Your reply should restate the lines from the top of the entries through the line containing "row CRS_17: none" word for word, with no pictures.

Revision comparison data |
-*-*-

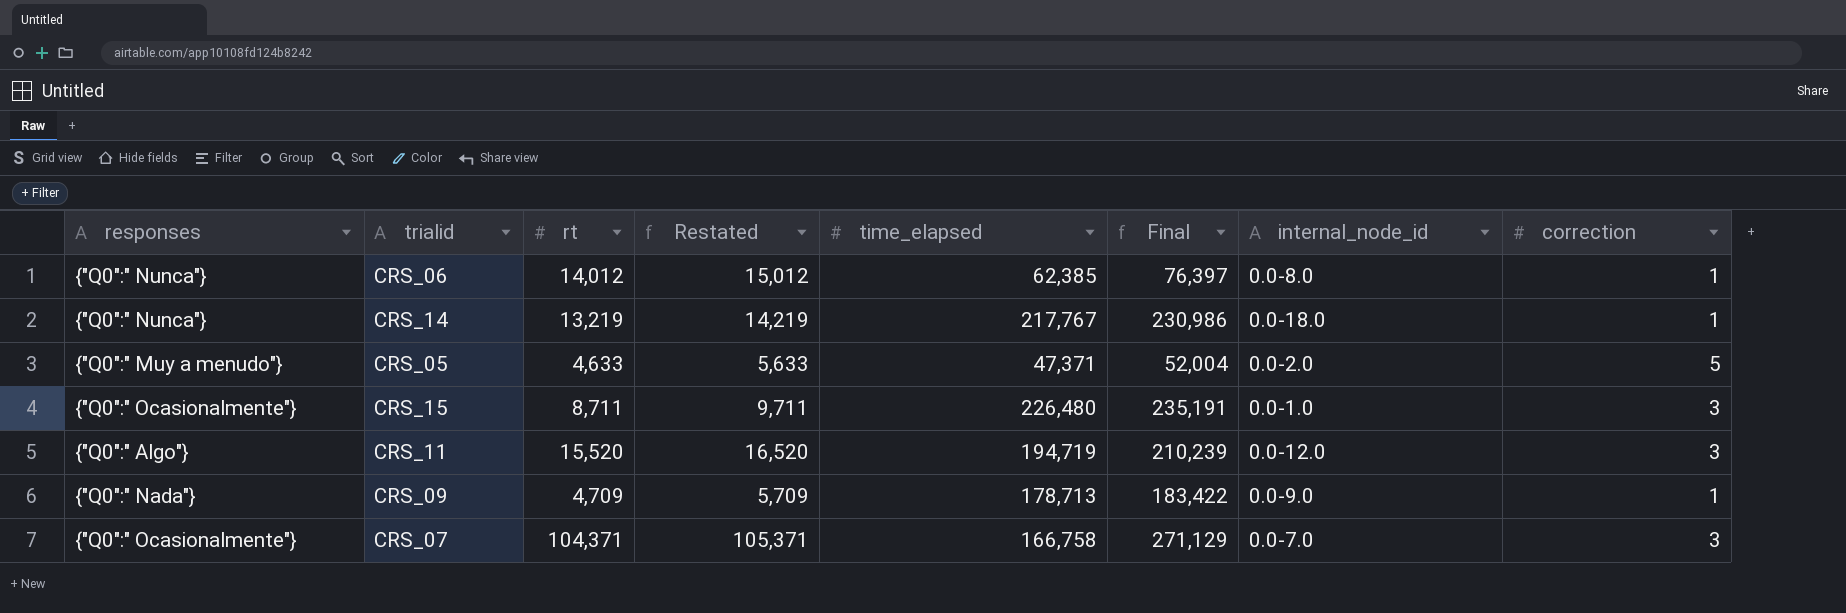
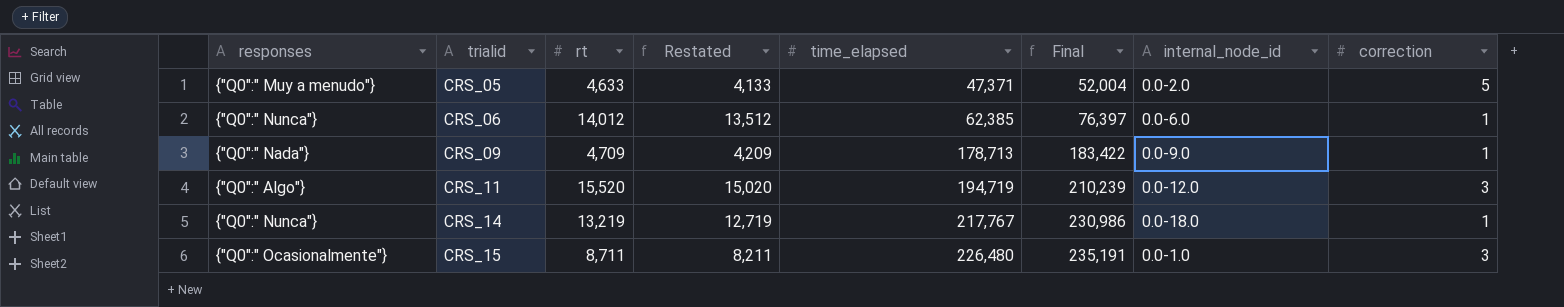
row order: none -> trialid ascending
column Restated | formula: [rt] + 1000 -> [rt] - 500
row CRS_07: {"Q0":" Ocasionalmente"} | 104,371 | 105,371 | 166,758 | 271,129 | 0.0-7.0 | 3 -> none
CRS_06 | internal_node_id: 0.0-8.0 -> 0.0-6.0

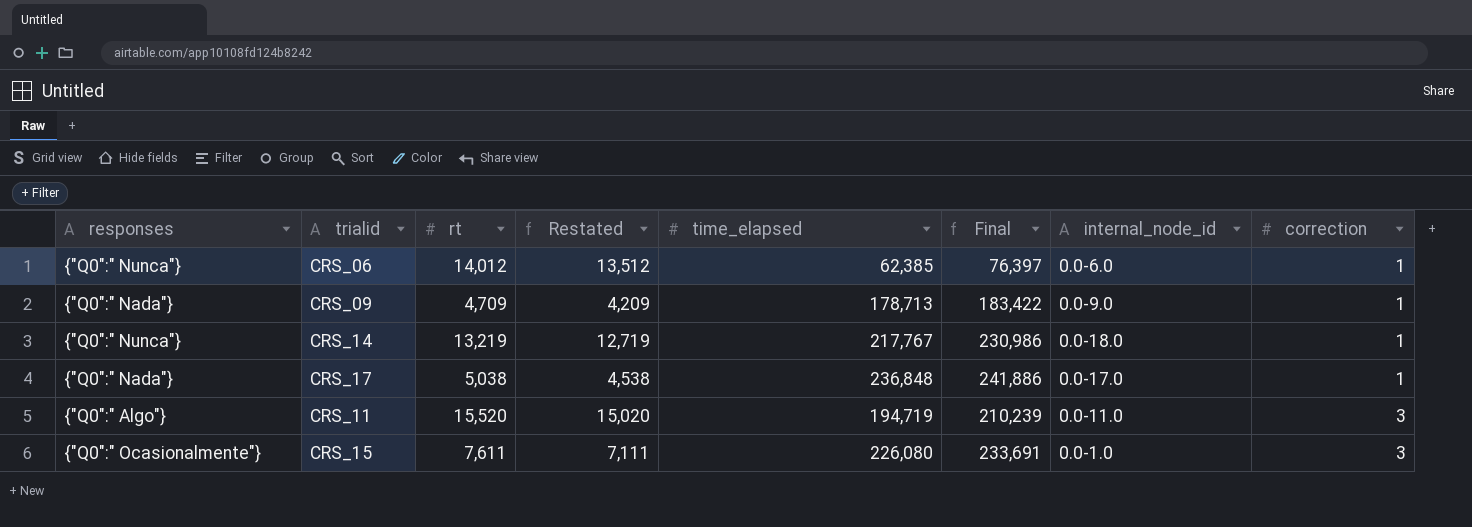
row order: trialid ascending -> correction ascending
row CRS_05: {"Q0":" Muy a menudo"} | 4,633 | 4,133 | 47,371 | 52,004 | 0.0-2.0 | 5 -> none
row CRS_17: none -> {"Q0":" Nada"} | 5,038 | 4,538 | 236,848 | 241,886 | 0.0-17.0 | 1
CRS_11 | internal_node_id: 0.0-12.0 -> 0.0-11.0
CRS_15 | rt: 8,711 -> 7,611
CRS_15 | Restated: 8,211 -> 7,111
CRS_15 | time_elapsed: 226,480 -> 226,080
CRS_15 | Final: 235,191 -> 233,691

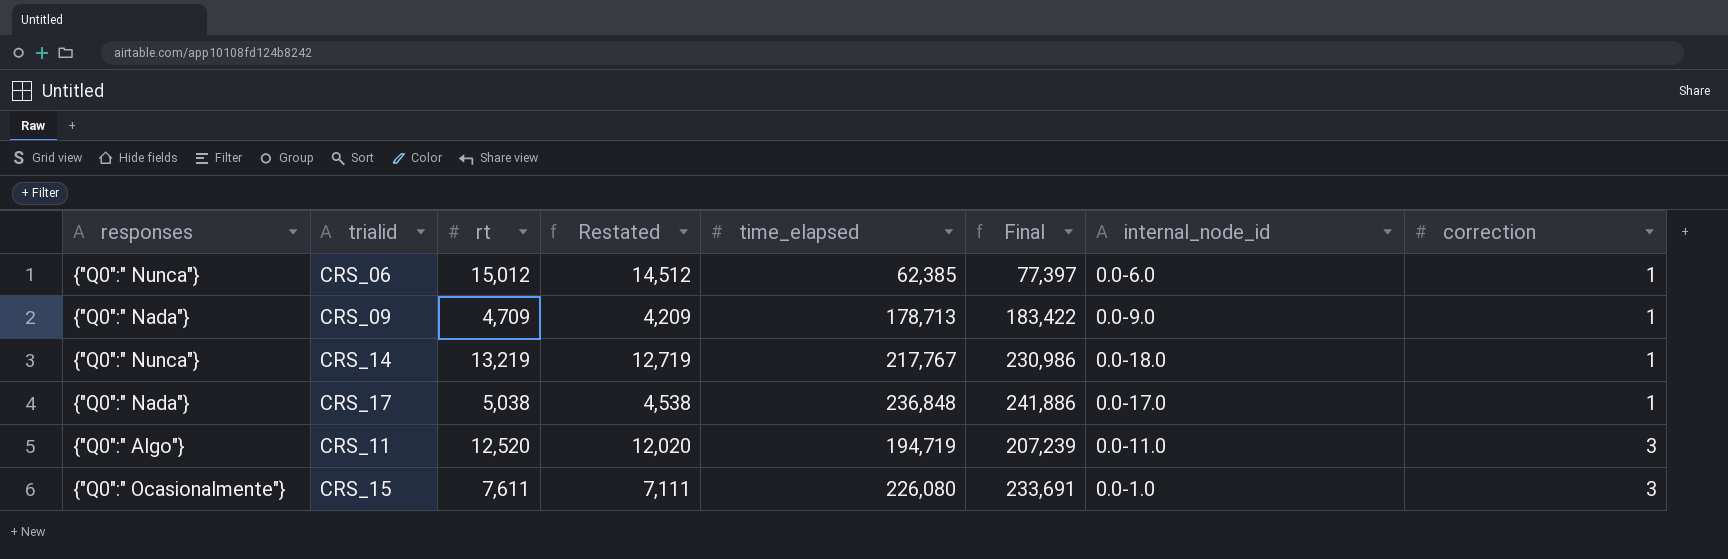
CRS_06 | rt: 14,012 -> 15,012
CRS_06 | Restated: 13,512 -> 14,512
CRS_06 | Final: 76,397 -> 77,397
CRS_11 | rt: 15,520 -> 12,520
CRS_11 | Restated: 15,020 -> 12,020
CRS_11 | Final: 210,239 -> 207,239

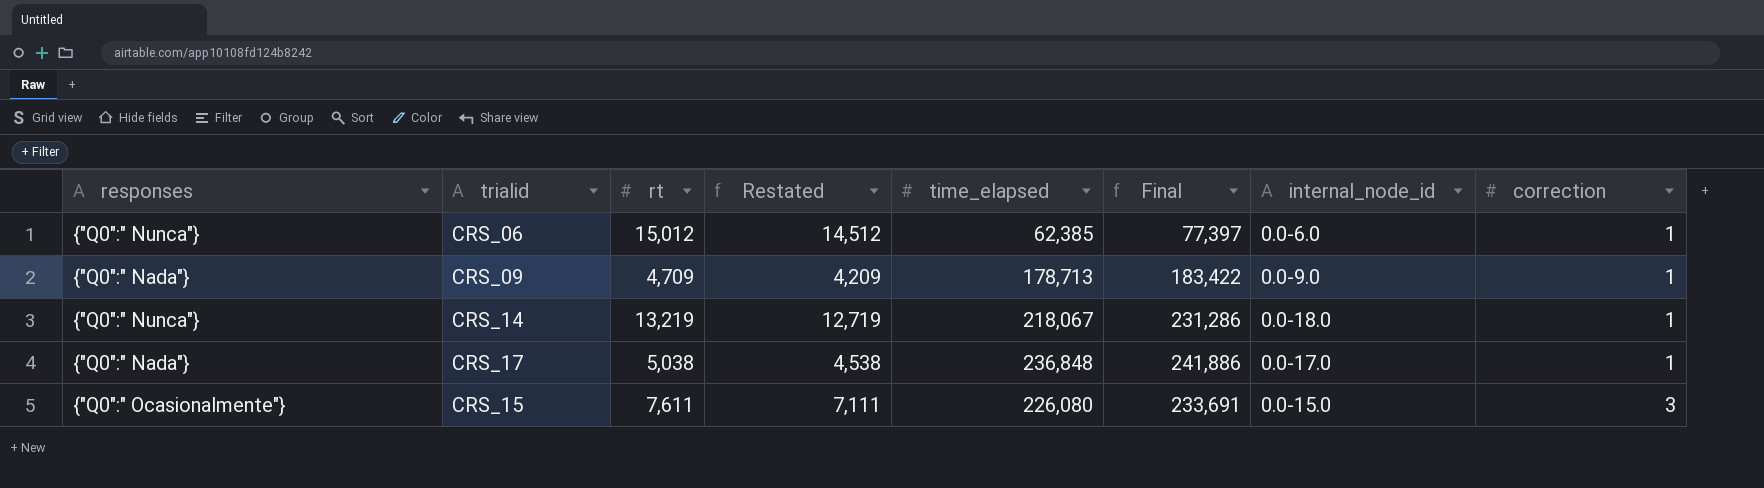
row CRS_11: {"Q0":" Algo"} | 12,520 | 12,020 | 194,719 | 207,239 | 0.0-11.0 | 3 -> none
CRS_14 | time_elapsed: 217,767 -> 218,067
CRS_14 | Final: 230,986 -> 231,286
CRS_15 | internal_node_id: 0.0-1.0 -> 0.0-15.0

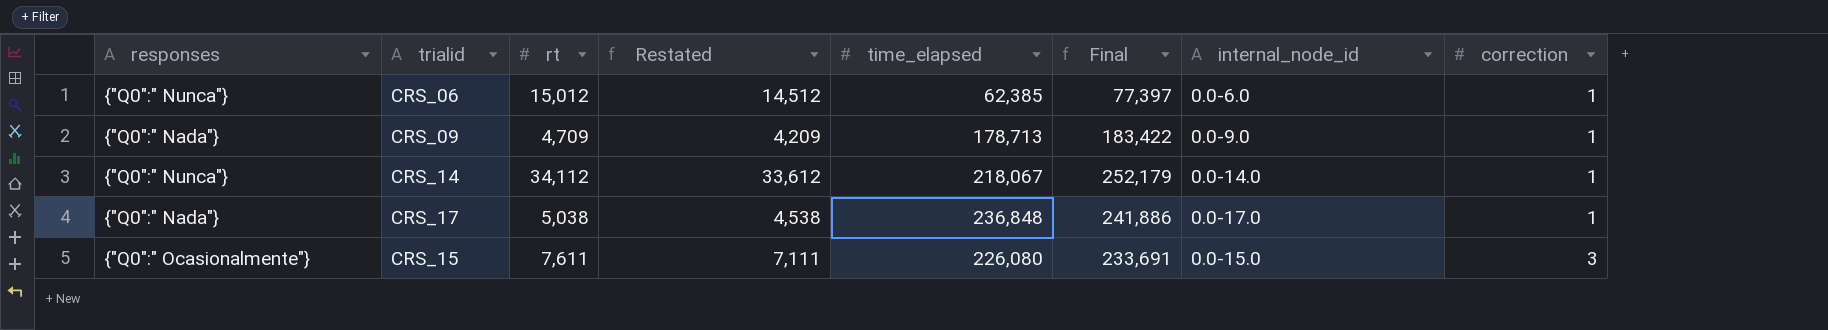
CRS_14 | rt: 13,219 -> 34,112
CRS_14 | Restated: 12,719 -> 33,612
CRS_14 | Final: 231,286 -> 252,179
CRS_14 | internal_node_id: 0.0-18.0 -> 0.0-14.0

-*-*-

Answer for the task |
row order: none -> trialid ascending
column Restated | formula: [rt] + 1000 -> [rt] - 500
row CRS_07: {"Q0":" Ocasionalmente"} | 104,371 | 105,371 | 166,758 | 271,129 | 0.0-7.0 | 3 -> none
CRS_06 | internal_node_id: 0.0-8.0 -> 0.0-6.0

row order: trialid ascending -> correction ascending
row CRS_05: {"Q0":" Muy a menudo"} | 4,633 | 4,133 | 47,371 | 52,004 | 0.0-2.0 | 5 -> none
row CRS_17: none -> {"Q0":" Nada"} | 5,038 | 4,538 | 236,848 | 241,886 | 0.0-17.0 | 1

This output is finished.